Religion seemed an inevitable topic that day. For some time we talked about the Agricultural Show. Then Brideshead said, 'I saw the Bishop in London last week. You know, he wants to close our chapel.'

'Oh, he couldn't,' said Cordelia.

'I don't think mummy will let him, ' said Sebastian.

'It's too far away,' said Brideshead. 'There are a dozen families round Melstead who can't get here. He wants to open a mass centre there.'

'But what about us?' said Sebastian. 'Do we have to drive out on winter mornings?'

'We must have the Blessed Sacrament here,' said Cordelia. 'I like popping in at odd times; so does mummy.'

'So do I, " said Brideshead, 'but there are so few of us. It's not as though we were old Catholics with everyone on the estate coming to mass. It'll have to go sooner or later, perhaps after mummy's time. The point is whether it wouldn't be better to let it go now. You are an artist, Ryder, what do you think of it aesthetically?'

'I think it's beautiful,' said Cordelia with tears in her eyes.

'Is it Good Art?'

'Well, I don't quite know what you mean,' I said warily. 'I think it's a remarkable example of its period. Probably in eighty years it will be greatly admired.'

'But surely it can't be good twenty years ago and good in eighty years, and not good now?'

'Well, it may be good now. All I mean is that I don't happen to like it much.'

'But is there a difference between liking a thing and thinking it good?'

'Bridey, don't be so Jesuitical,' said Sebastian, but I knew that this disagreement was not a matter of words only, but expressed a deep and impassable division between us; neither had any understanding of the other, nor ever could.

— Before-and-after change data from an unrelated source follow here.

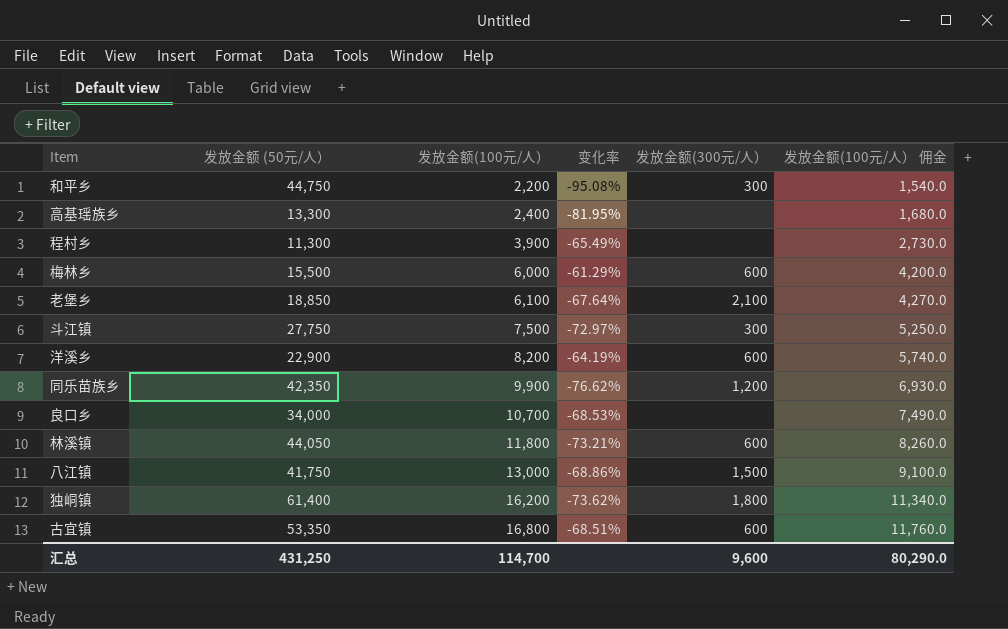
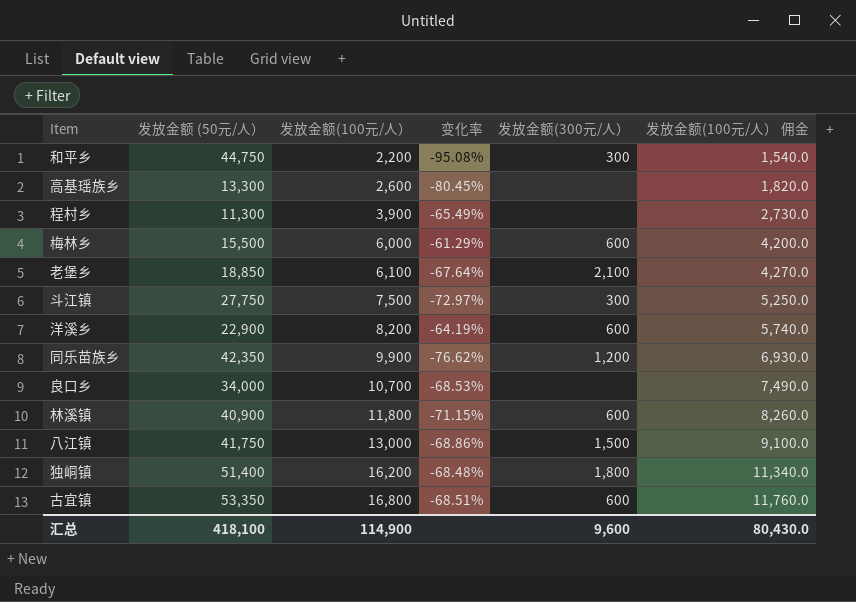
高基瑶族乡 | 发放金额(100元/人）: 2,400 -> 2,600
高基瑶族乡 | 变化率: -81.95% -> -80.45%
高基瑶族乡 | 发放金额(100元/人） 佣金: 1,680.0 -> 1,820.0
林溪镇 | 发放金额 (50元/人）: 44,050 -> 40,900
林溪镇 | 变化率: -73.21% -> -71.15%
独峒镇 | 发放金额 (50元/人）: 61,400 -> 51,400
独峒镇 | 变化率: -73.62% -> -68.48%
汇总 | 发放金额 (50元/人）: 431,250 -> 418,100
汇总 | 发放金额(100元/人）: 114,700 -> 114,900
汇总 | 发放金额(100元/人） 佣金: 80,290.0 -> 80,430.0

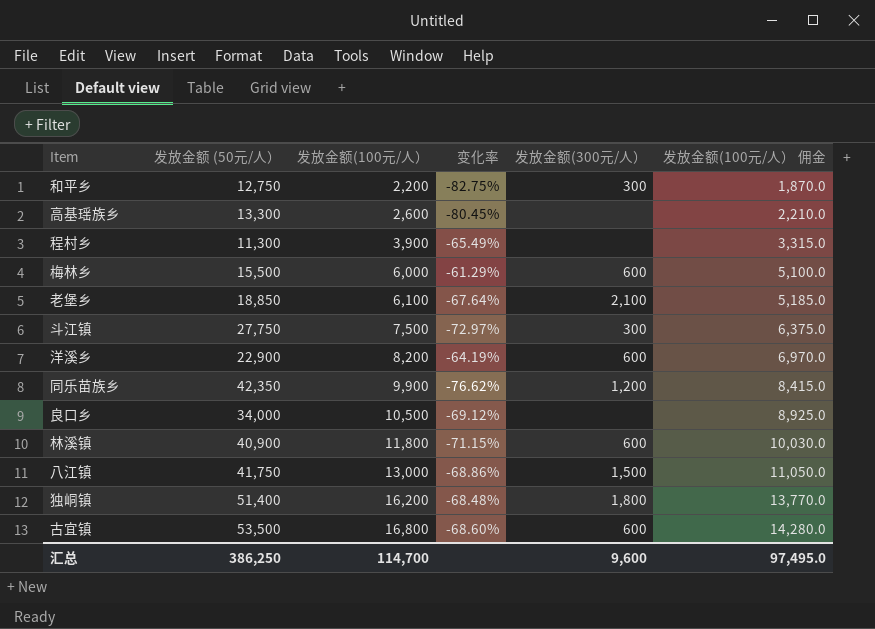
column 发放金额(100元/人） 佣金 | formula: [发放金额(100元/人）] * 0.7 -> [发放金额(100元/人）] * 0.85
和平乡 | 发放金额 (50元/人）: 44,750 -> 12,750
和平乡 | 变化率: -95.08% -> -82.75%
良口乡 | 发放金额(100元/人）: 10,700 -> 10,500
良口乡 | 变化率: -68.53% -> -69.12%
古宜镇 | 发放金额 (50元/人）: 53,350 -> 53,500
古宜镇 | 变化率: -68.51% -> -68.60%
汇总 | 发放金额 (50元/人）: 418,100 -> 386,250
汇总 | 发放金额(100元/人）: 114,900 -> 114,700
汇总 | 发放金额(100元/人） 佣金: 80,430.0 -> 97,495.0

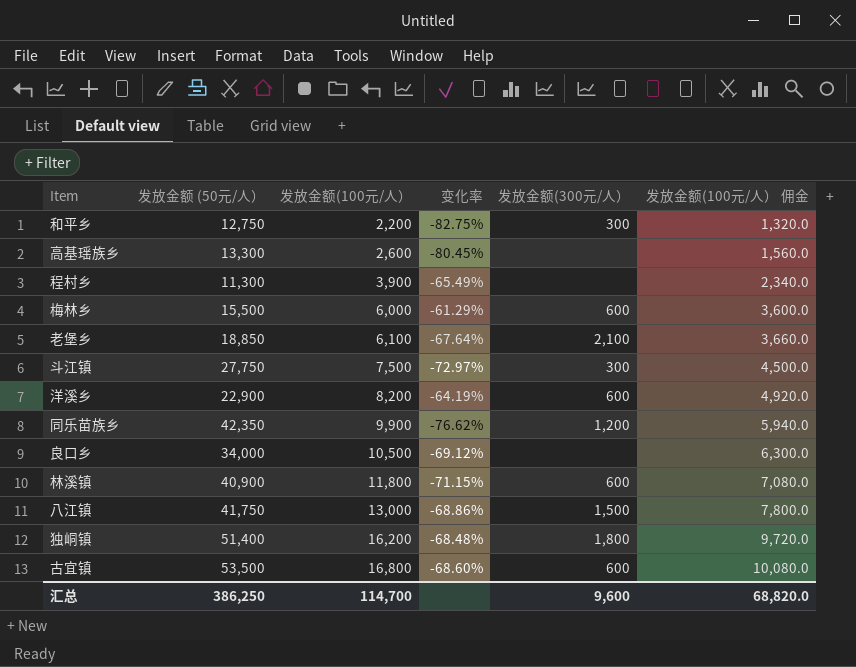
column 发放金额(100元/人） 佣金 | formula: [发放金额(100元/人）] * 0.85 -> [发放金额(100元/人）] * 0.6
汇总 | 发放金额(100元/人） 佣金: 97,495.0 -> 68,820.0

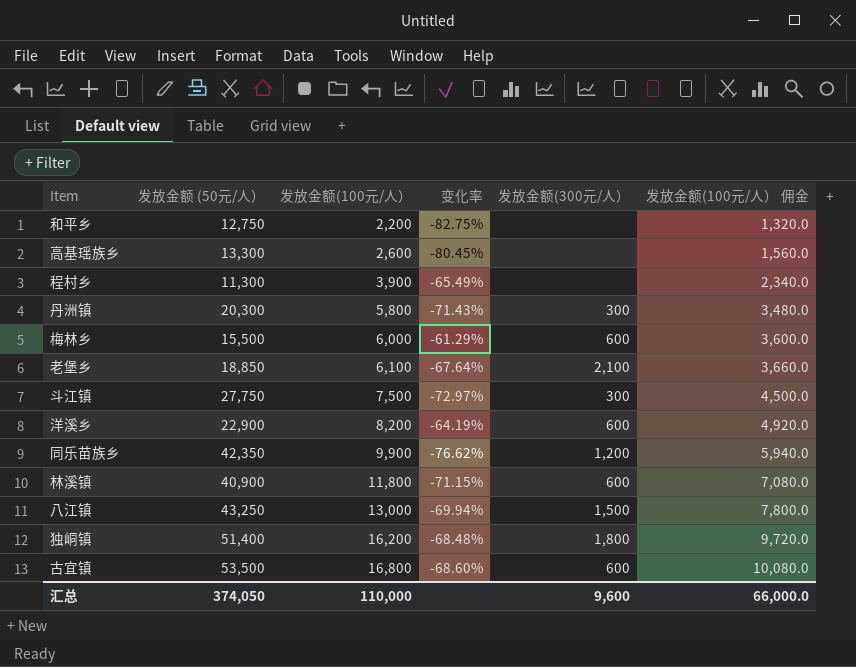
row 良口乡: 34,000 | 10,500 | -69.12% | none | 6,300.0 -> none
和平乡 | 发放金额(300元/人）: 300 -> none
row 丹洲镇: none -> 20,300 | 5,800 | -71.43% | 300 | 3,480.0
八江镇 | 发放金额 (50元/人）: 41,750 -> 43,250
八江镇 | 变化率: -68.86% -> -69.94%
汇总 | 发放金额 (50元/人）: 386,250 -> 374,050
汇总 | 发放金额(100元/人）: 114,700 -> 110,000
汇总 | 发放金额(100元/人） 佣金: 68,820.0 -> 66,000.0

'Isn't that just the distinction you made about wine?'

'No. I like and think good the end to which wine is sometimes the means - the promotion of sympathy between man and man. But in my own case it does not achieve that end, so I neither like it nor think it good for me.'

'Bridey, do stop.'

'I'm sorry,' he said, 'I thought it rather an interesting point.'

'Thank God I went to Eton,' said Sebastian.

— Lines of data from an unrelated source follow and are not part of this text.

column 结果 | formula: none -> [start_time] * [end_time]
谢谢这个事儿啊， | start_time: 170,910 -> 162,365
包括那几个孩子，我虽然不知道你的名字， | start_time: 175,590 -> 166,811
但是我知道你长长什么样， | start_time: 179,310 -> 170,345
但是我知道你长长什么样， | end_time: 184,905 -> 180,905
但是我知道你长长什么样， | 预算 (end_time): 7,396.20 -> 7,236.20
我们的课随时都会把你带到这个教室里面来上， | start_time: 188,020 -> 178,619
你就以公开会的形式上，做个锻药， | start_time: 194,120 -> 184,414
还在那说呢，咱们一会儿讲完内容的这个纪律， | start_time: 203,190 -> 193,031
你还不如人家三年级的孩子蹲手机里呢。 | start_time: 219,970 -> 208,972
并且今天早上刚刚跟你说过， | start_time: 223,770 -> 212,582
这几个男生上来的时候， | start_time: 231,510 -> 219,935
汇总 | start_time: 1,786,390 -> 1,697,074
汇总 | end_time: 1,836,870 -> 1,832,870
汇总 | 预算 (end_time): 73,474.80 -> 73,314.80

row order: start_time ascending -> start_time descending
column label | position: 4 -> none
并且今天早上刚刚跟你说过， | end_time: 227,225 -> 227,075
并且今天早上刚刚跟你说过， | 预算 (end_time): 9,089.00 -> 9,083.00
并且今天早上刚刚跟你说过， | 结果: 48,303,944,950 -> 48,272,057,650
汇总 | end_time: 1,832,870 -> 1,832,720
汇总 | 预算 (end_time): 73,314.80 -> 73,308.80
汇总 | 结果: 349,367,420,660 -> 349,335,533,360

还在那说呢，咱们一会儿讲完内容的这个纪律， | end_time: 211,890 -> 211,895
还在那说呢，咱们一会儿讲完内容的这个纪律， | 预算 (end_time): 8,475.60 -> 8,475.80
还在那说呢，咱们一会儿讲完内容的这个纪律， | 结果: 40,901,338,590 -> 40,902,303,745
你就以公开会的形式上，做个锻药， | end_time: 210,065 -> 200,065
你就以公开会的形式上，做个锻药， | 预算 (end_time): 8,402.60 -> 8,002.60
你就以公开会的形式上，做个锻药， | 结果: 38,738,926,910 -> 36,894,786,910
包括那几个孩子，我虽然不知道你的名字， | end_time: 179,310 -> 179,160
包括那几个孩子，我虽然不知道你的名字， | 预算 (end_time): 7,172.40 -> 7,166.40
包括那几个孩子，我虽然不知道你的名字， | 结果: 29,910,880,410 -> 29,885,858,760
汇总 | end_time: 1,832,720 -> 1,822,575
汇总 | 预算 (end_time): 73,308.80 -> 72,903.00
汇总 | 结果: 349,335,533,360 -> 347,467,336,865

After dinner Brideshead said: 'I'm afraid I must take Sebastian away for half an hour. I shall be busy all day tomorrow, and I'm off immediately after the show. I've a lot of papers for father to sign. Sebastian must take them out and explain them to him. It's time you were in bed, Cordelia.'

'Must digest first,' she said. 'I'm not used to gorging like this at night. I'll talk to Charles.'

'"Charles"?' said Sebastian. '"Charles"?' "Mr Ryder" to you, child.'

'Come on Charles.'

When we were alone: she said: 'Are you really an agnostic?'

'Does your family always talk about religion all the time?'

'Not all the time. It's a subject that just comes up naturally, doesn't-it?'

'Does it? It never has with me before.'

'Then perhaps you are an agnostic. I'll pray for you.'

'That's very kind of you.'

'I can't spare you a whole rosary you know. Just a decade. I've got such a long list of people. I take them in order and they get a decade about once a week.'

'I'm sure it's more than I deserve.'

'Oh, I've got some harder cases than you. Lloyd George and the Kaiser and Olive Banks.'

'Who is she?'

'She was bunked from the convent last term. I don't quite know what for. Reverend Mother found something she'd been writing. D'you know, if you weren't an agnostic, I should ask you for five shillings to buy a black god-daughter.'

'Nothing will surprise me about your religion.'

'It's a new thing a missionary priest started last term. You send five bob to some nuns in Africa and they christen a baby and name her after you. I've got six black Cordelias already. Isn't it lovely?'

When Brideshead and Sebastian returned, Cordelia was sent to bed. Brideshead began again on our discussion.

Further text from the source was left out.